My first response, rather than sit and have deep thoughts about it, was to head to google to investigate what temporary internet files I had to delete to clear my fate, not out of the desire to play the entire game again, necessarily, but just to eliminate this imposed limitation. I feel like, similarly to the “found footage” framing in film and gritty realism in television, these sort of artificial consequences in a medium where it is very unusual for anything to be consequential display a sort of lack of faith in the given medium to be sufficiently effective or compelling or meaningful “as is.”

Bringing this back around to the Goose Game which has been the subject of much rhetorical effort, it surprised me the vigour and seriousness with which it was discussed in terms of violence, a framing which almost immediately dominated the discussion of a game that, to me, is (for once) deliberately comedic. It was either a supposedly rare nonviolent game, or actually surprisingly violent. The discussion of videogame violence (and media violence in general) is usually extremely binary, and this was no different. The idea of nonviolent videogames being rare, and Goose Game being a particularly unusual example expresses its own perspective on what counts as both videogames and violence, as does the claim that it is “actually violent,” a phrasing which creates a category of forms of violence in games that are not immediately apparent. This might be a slightly useful observation when the only forms of violence videogame ratings boards seem to differentiate meaningfully on are amount and colour of gore spray, but going on to associate the Goose Game by analogy with the politically loaded ubiquity of titles focused on gun violence is homogenization in another direction.

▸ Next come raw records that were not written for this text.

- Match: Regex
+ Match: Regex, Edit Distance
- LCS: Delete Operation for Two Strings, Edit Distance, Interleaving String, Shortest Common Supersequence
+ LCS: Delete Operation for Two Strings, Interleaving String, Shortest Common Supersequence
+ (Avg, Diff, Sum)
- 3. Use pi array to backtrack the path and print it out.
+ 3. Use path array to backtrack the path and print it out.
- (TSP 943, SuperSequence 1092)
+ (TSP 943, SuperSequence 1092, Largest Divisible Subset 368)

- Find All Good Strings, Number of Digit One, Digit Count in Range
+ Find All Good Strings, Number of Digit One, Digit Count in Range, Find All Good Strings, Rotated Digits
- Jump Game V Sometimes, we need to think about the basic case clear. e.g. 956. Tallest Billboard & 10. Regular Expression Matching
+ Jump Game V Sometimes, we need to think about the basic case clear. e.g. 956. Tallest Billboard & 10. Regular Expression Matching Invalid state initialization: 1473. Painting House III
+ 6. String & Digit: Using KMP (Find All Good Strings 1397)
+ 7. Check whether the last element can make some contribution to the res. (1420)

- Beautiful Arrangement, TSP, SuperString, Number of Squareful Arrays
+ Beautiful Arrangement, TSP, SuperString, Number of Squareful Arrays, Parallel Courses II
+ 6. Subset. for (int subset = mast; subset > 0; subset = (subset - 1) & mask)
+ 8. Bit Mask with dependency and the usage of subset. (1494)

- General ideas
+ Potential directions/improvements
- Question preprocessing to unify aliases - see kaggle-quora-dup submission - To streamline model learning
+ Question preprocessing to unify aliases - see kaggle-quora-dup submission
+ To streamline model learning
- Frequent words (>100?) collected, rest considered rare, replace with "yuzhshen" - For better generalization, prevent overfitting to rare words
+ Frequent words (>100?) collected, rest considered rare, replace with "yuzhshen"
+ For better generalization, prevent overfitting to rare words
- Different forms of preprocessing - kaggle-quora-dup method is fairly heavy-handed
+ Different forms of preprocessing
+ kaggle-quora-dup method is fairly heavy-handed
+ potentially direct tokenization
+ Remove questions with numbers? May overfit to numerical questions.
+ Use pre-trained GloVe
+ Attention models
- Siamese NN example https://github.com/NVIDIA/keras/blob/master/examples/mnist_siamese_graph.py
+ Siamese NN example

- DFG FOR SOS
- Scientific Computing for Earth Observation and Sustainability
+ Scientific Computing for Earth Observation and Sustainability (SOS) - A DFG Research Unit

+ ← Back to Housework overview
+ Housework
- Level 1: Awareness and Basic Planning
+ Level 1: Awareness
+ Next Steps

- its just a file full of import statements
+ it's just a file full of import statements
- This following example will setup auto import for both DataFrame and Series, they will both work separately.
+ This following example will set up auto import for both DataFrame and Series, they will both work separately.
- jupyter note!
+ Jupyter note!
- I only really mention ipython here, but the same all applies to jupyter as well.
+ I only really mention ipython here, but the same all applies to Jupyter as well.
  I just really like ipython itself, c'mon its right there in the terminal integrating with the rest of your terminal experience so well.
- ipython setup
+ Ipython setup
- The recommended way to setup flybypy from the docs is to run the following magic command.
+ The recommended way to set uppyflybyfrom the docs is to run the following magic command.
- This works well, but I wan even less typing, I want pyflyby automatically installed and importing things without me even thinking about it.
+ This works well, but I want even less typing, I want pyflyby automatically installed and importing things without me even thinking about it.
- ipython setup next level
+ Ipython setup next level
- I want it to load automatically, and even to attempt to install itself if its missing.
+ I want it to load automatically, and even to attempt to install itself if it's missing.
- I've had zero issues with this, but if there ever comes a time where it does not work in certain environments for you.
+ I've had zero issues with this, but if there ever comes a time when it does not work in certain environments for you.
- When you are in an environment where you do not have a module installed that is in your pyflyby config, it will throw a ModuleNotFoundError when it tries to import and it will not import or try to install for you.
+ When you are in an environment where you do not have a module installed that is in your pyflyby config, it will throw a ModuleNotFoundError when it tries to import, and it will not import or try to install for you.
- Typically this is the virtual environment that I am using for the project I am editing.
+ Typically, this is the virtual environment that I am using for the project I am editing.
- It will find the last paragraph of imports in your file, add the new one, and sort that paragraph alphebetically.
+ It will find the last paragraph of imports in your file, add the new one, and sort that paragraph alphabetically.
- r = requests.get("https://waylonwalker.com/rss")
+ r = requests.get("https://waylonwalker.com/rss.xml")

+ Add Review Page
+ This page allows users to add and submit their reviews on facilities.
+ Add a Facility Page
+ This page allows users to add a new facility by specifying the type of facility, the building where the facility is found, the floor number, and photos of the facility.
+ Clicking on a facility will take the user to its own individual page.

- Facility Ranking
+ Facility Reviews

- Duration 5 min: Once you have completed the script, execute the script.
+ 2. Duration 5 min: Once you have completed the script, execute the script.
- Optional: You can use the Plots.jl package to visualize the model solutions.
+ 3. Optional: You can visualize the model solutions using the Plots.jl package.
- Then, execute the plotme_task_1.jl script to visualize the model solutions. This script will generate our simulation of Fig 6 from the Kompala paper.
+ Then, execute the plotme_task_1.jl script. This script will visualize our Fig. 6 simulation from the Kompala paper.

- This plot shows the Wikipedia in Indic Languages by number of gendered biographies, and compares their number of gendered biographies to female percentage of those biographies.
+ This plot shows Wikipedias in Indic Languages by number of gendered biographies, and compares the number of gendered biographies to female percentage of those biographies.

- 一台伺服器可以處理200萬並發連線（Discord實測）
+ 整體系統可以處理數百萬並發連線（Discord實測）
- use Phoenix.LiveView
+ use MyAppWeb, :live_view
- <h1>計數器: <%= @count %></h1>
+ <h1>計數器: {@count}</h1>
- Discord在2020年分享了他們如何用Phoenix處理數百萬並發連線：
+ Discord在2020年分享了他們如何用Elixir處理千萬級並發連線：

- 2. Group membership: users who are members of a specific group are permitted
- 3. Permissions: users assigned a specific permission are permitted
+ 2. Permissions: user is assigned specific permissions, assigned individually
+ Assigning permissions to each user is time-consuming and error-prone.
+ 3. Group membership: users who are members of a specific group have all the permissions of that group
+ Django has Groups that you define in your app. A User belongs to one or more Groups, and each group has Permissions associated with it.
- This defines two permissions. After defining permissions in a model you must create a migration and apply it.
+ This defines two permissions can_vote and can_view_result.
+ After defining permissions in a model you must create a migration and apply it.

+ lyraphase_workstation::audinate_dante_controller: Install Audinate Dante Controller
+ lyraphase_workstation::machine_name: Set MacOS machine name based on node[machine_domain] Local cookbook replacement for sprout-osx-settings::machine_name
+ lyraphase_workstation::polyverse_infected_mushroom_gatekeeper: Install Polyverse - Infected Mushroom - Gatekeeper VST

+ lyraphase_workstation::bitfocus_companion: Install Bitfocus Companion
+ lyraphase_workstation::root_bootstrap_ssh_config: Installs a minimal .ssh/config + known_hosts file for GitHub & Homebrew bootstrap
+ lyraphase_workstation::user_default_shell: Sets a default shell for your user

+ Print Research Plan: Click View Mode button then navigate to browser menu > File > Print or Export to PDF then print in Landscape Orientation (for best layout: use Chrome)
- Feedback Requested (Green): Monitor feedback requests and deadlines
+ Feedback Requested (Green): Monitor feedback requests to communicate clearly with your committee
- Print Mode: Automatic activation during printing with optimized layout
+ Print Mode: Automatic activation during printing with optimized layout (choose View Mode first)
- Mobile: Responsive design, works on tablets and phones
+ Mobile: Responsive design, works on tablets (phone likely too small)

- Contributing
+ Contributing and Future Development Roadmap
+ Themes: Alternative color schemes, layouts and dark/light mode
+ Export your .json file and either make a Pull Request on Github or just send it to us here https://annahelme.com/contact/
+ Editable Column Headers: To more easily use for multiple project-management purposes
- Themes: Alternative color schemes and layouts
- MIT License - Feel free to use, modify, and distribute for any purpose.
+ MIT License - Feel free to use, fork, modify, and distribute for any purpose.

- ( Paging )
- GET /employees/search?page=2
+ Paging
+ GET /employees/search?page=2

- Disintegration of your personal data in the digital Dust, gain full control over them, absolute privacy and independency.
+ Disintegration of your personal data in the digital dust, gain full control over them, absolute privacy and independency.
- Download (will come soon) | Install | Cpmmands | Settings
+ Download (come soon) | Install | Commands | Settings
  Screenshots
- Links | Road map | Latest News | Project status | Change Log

The reason the Goose Game is (sorry Ian) a fun game to play is precisely because it embraces the formal qualities of a videogame, not to accurately represent systems or meaningfully instruct or evoke a particular response or mental state, but that the small town you terrorize is consistently renewable, and utterly helpless when it comes to the effective strategizing against an annoying goose that any sort of long term memory would enable. Very few things break permanently, and all of the NPCs will determinedly go about their 15 minutes of routine no matter how long you play. Everything can be stolen and put back, again and again, allowing you to wreak fresh slapstick havoc every time. So, I have to conclude, encapsulating the beginning and end of my thoughts on the matter… (and here I pause, the sort of pause that indicates the speaker is working up to a punchline, so you know, from all the other times you’ve heard people make these type of jokes, that they're trying to be funny) that Untitled Goose Game is a good videogame.